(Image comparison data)
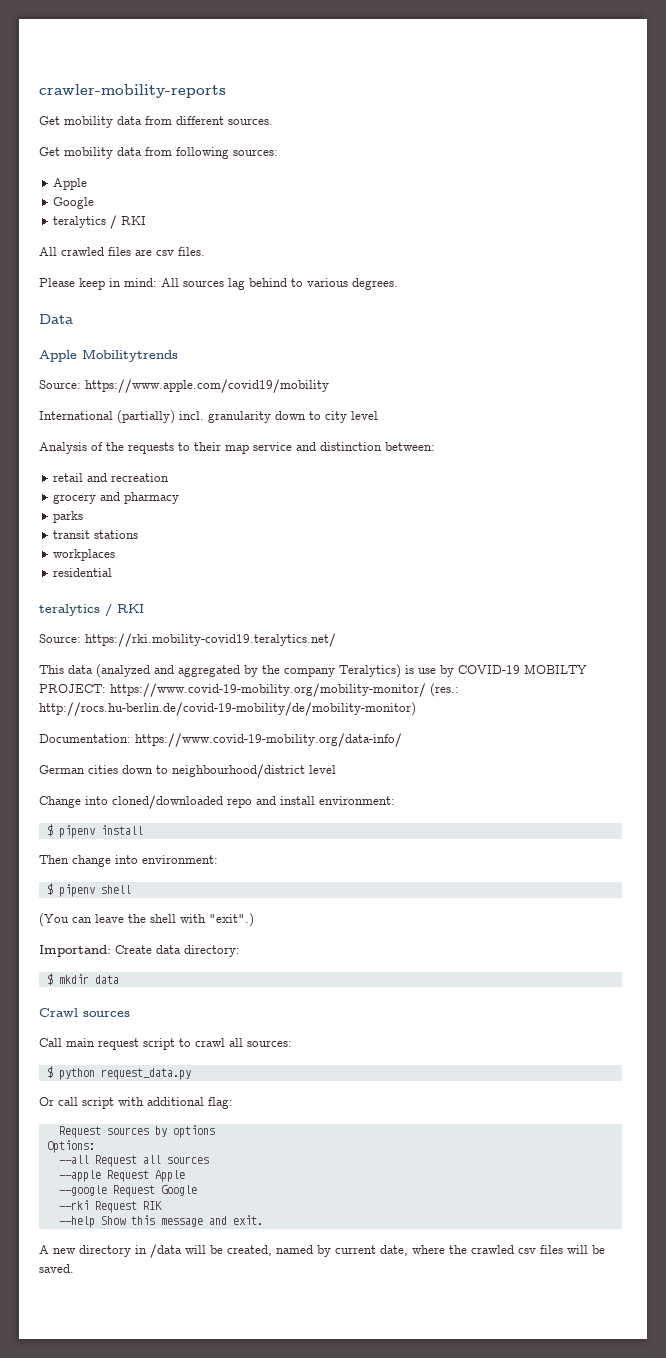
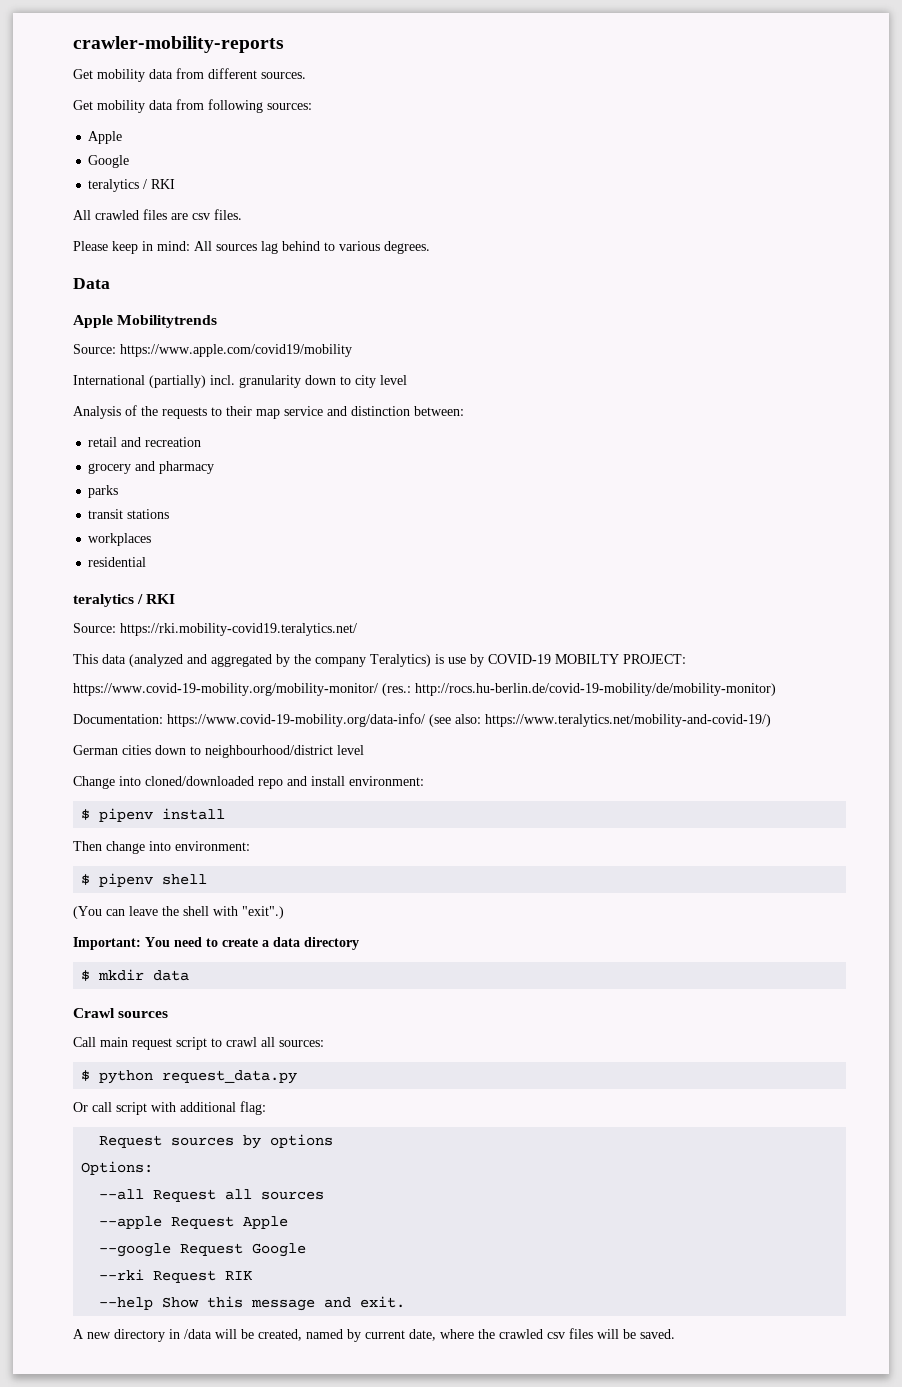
(106, 688) none -> (686, 659) //
(402, 740) none -> [429,714,771,727] (see also: https://www.teralytics.net/mobility-and-covid-19/)
[39,945,240,957] Importand: Create data directory: -> [73,937,359,950] Important: You need to create a data directory

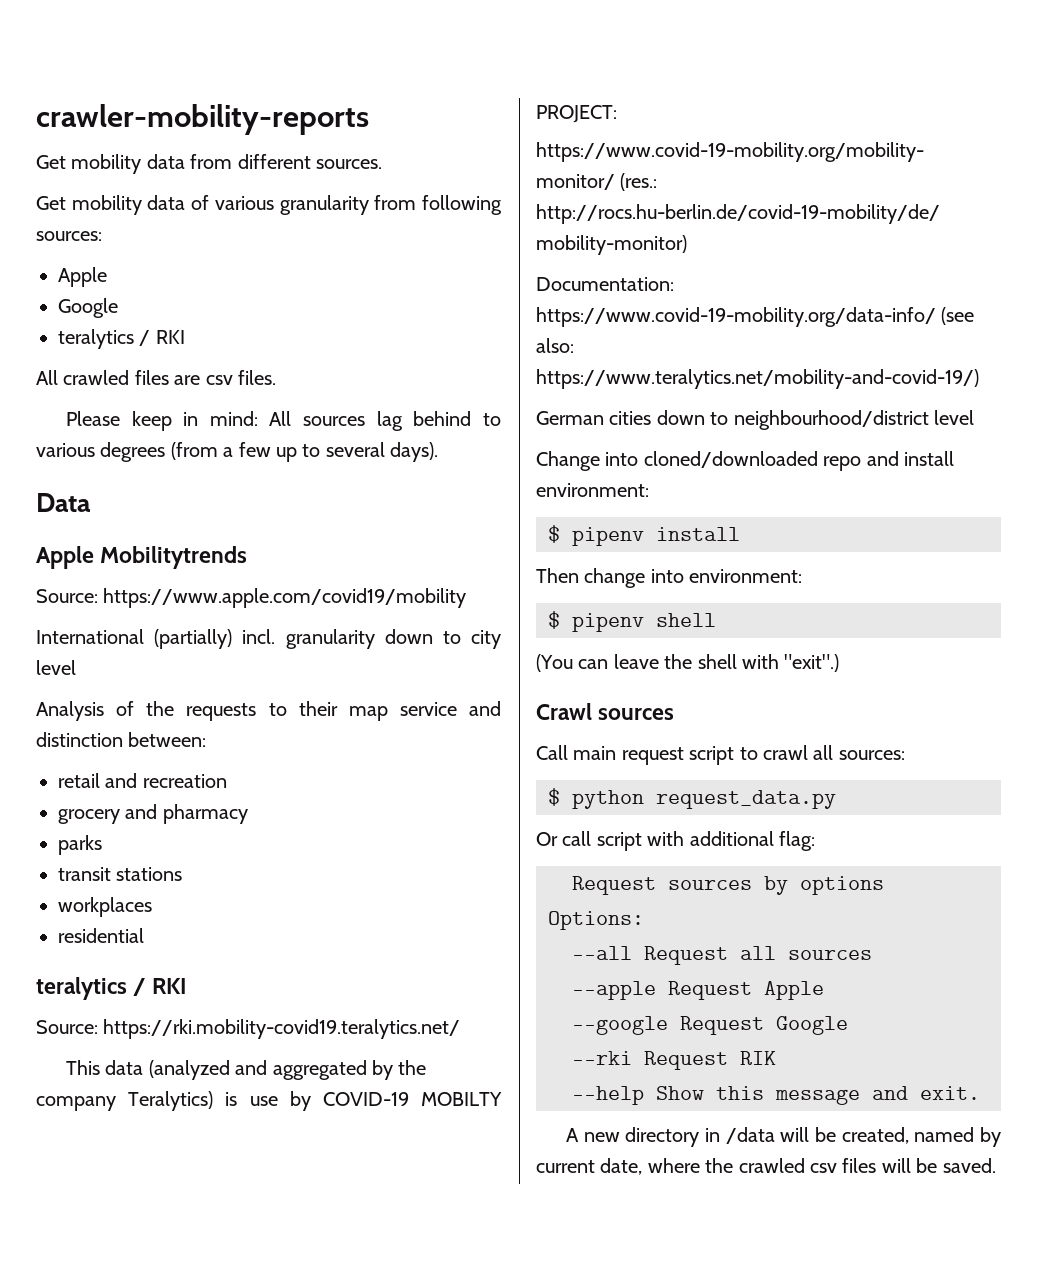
(173, 105) none -> [191,195,369,215] of various granularity
[384,241,430,254] degrees. -> [100,442,439,462] degrees (from a few up to several days).
[73,937,359,950] [81,969,190,981] // Important: You need to create a data directory // $ mkdir data -> (840, 663) none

Assignment
Your task is to restate word for word the lines from the top of the data to the line containing "[39,945,240,957] Importand: Create", both ends included, with every picture left out.

Exercise response
(106, 688) none -> (686, 659) //
(402, 740) none -> [429,714,771,727] (see also: https://www.teralytics.net/mobility-and-covid-19/)
[39,945,240,957] Importand: Create data directory: -> [73,937,359,950] Important: You need to create a data directory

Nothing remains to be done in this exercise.